== INSTRUCTIONS FOR THE TASK ==
Look through the entries below for the string "text", and copy each line where it is found.

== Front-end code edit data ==
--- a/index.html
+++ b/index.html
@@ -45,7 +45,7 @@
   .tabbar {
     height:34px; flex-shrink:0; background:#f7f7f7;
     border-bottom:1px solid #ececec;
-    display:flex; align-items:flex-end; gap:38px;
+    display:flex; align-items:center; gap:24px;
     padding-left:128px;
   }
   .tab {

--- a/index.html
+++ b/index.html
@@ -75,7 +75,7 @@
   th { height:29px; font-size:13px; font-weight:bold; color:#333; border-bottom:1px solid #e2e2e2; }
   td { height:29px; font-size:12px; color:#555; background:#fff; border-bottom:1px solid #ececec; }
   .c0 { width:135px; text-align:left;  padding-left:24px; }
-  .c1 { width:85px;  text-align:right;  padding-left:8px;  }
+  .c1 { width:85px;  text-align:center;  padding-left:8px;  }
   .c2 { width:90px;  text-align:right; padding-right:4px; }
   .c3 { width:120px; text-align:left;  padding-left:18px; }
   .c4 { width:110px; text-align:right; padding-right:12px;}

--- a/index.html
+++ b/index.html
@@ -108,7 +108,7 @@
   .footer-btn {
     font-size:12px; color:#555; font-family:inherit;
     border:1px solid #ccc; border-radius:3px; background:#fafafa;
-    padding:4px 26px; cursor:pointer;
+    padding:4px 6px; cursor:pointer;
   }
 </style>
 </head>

--

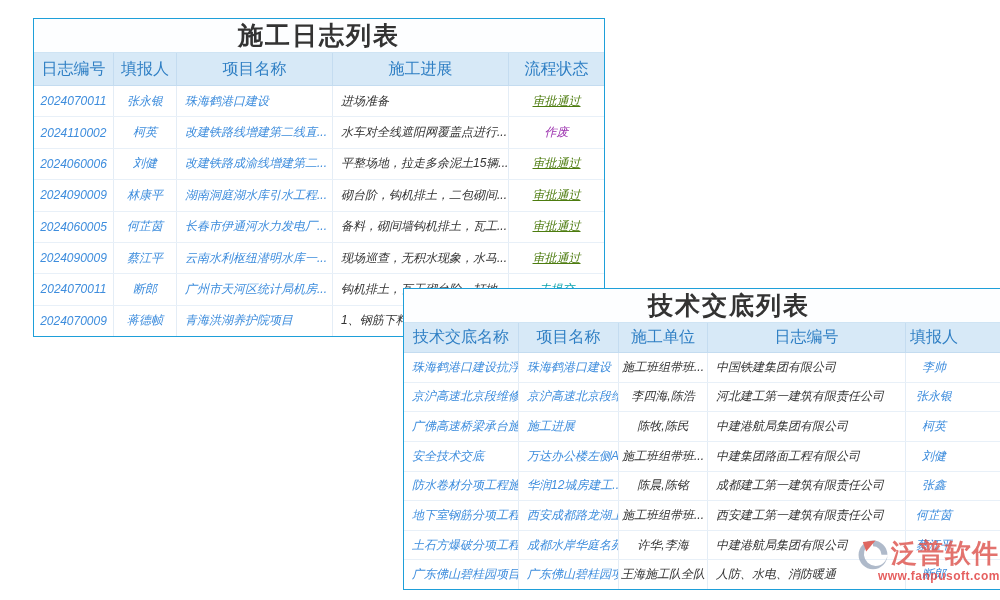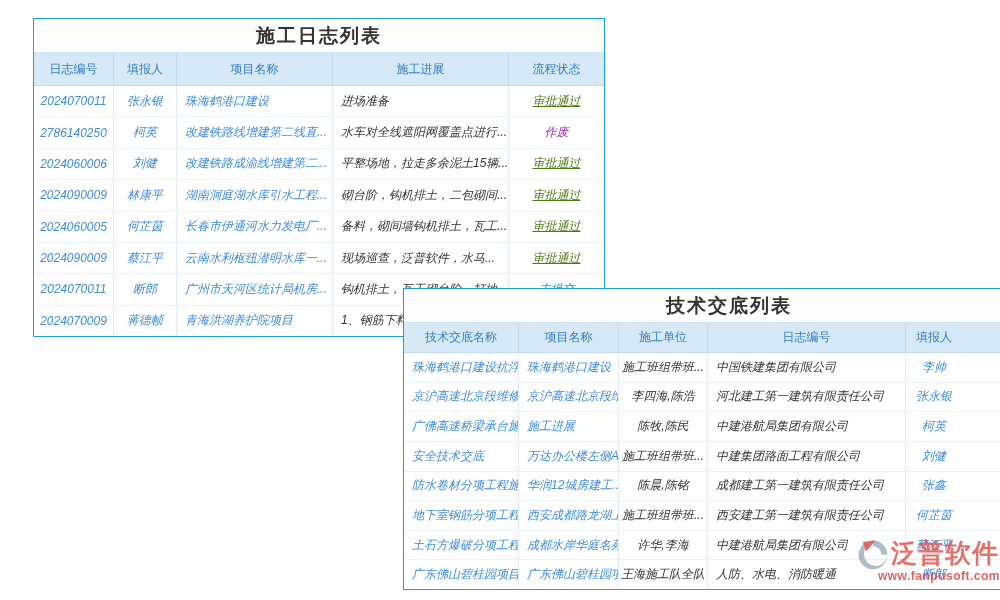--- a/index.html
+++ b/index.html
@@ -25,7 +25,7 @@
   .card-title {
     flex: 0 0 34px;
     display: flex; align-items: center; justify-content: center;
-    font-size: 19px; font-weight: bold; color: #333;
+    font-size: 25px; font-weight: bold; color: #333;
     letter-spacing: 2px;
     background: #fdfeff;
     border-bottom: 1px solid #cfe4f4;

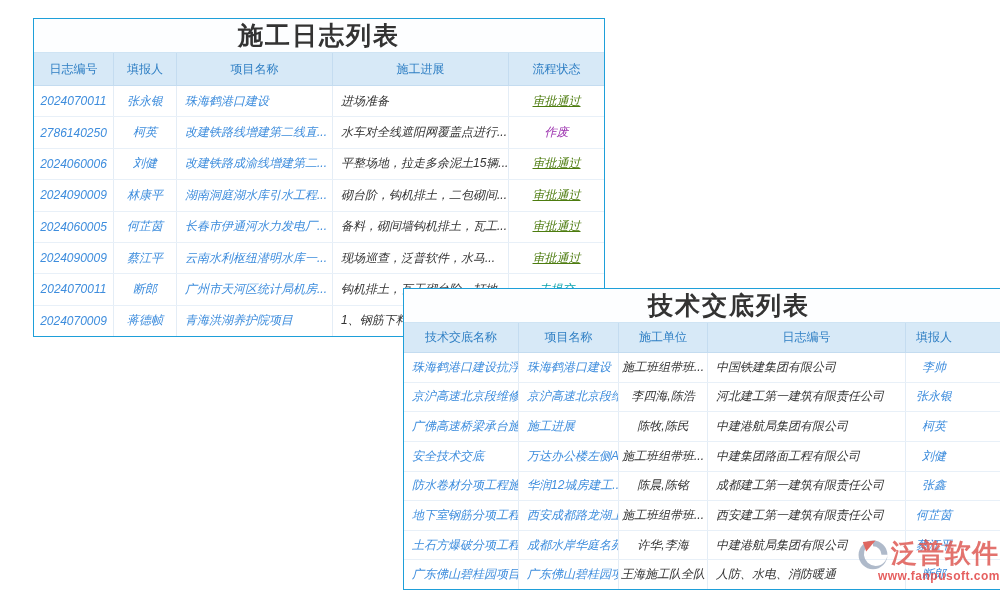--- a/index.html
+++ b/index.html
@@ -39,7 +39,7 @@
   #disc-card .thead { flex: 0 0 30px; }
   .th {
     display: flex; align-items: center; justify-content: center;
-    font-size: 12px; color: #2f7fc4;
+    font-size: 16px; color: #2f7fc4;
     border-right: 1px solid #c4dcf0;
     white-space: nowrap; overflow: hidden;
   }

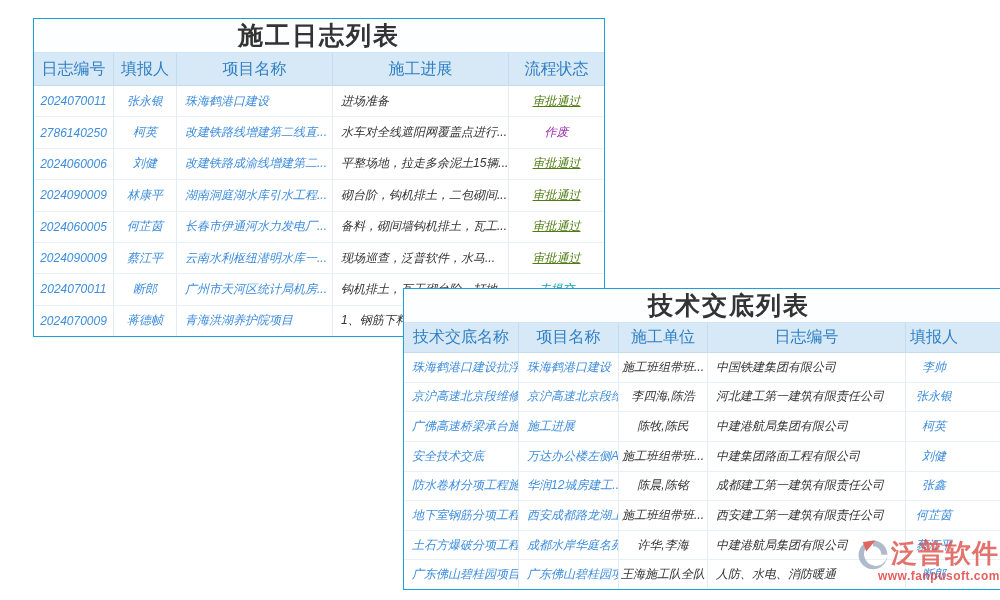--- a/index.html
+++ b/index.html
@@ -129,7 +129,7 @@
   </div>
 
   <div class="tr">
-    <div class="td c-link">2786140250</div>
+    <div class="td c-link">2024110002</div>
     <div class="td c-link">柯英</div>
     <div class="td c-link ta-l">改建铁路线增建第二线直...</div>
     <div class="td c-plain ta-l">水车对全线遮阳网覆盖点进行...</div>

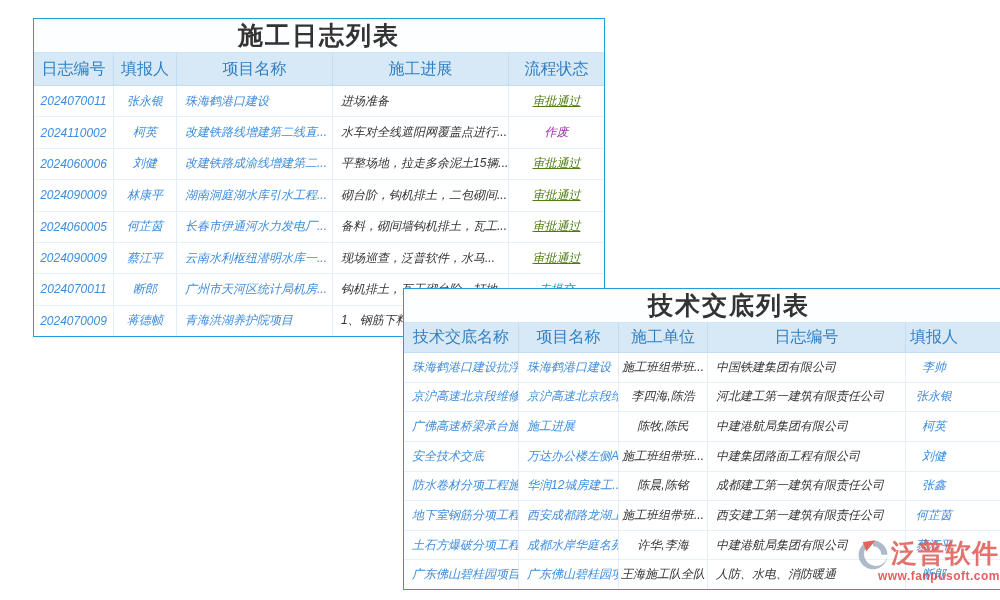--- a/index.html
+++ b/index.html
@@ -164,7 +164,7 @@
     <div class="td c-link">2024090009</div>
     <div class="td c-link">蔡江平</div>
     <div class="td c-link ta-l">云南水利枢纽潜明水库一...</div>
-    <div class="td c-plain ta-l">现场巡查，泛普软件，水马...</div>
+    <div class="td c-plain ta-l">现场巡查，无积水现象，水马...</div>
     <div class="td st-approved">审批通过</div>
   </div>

== ANSWER BOX ==
   .c0 { width:135px; text-align:left;  padding-left:24px; }
-  .c1 { width:85px;  text-align:right;  padding-left:8px;  }
+  .c1 { width:85px;  text-align:center;  padding-left:8px;  }
   .c2 { width:90px;  text-align:right; padding-right:4px; }
   .c3 { width:120px; text-align:left;  padding-left:18px; }
   .c4 { width:110px; text-align:right; padding-right:12px;}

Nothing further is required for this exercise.